Problem
Check every line of the data below for "SAILOR". Copy each one that has it.

Items from a dataset:

----

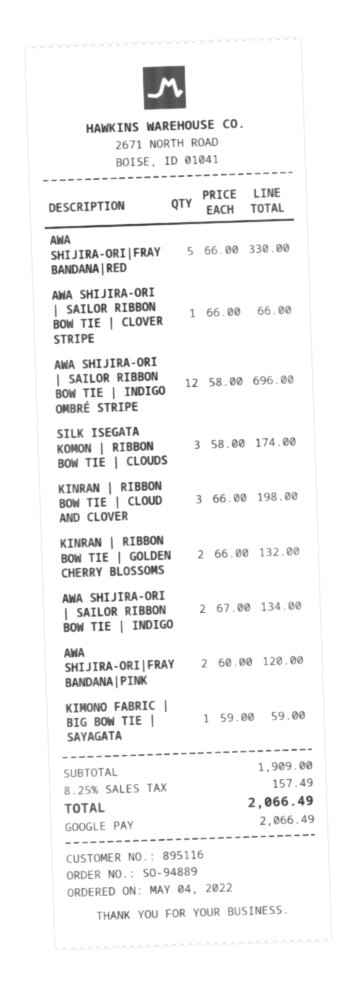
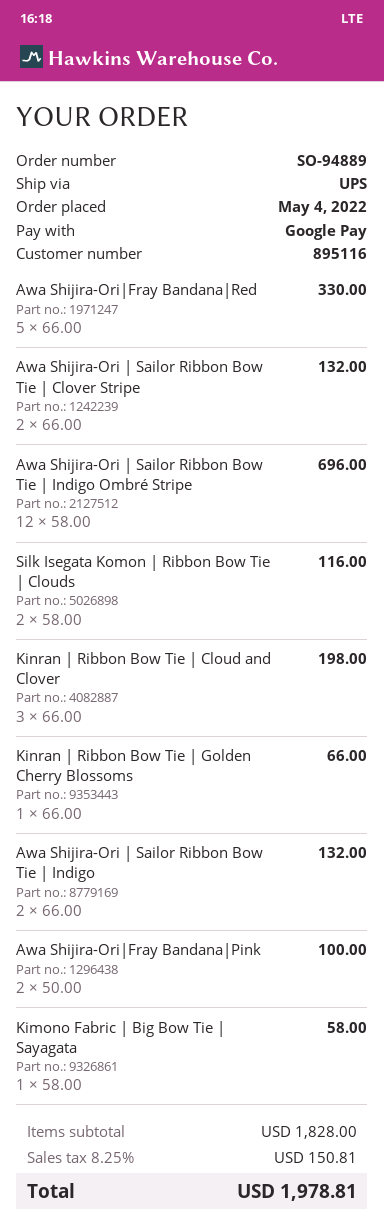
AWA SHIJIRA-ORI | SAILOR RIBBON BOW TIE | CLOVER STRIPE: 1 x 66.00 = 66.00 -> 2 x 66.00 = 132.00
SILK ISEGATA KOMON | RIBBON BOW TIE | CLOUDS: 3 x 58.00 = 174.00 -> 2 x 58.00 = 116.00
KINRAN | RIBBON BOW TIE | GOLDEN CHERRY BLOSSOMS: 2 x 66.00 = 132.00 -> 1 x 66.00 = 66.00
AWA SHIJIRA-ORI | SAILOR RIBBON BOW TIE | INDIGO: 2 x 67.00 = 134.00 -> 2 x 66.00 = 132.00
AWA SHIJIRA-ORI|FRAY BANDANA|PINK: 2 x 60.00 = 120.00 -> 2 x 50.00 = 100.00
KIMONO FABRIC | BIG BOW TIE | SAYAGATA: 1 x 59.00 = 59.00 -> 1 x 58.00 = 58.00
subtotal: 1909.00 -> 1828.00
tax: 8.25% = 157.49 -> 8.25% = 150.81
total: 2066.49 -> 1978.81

----

Worked solution
AWA SHIJIRA-ORI | SAILOR RIBBON BOW TIE | CLOVER STRIPE: 1 x 66.00 = 66.00 -> 2 x 66.00 = 132.00
AWA SHIJIRA-ORI | SAILOR RIBBON BOW TIE | INDIGO: 2 x 67.00 = 134.00 -> 2 x 66.00 = 132.00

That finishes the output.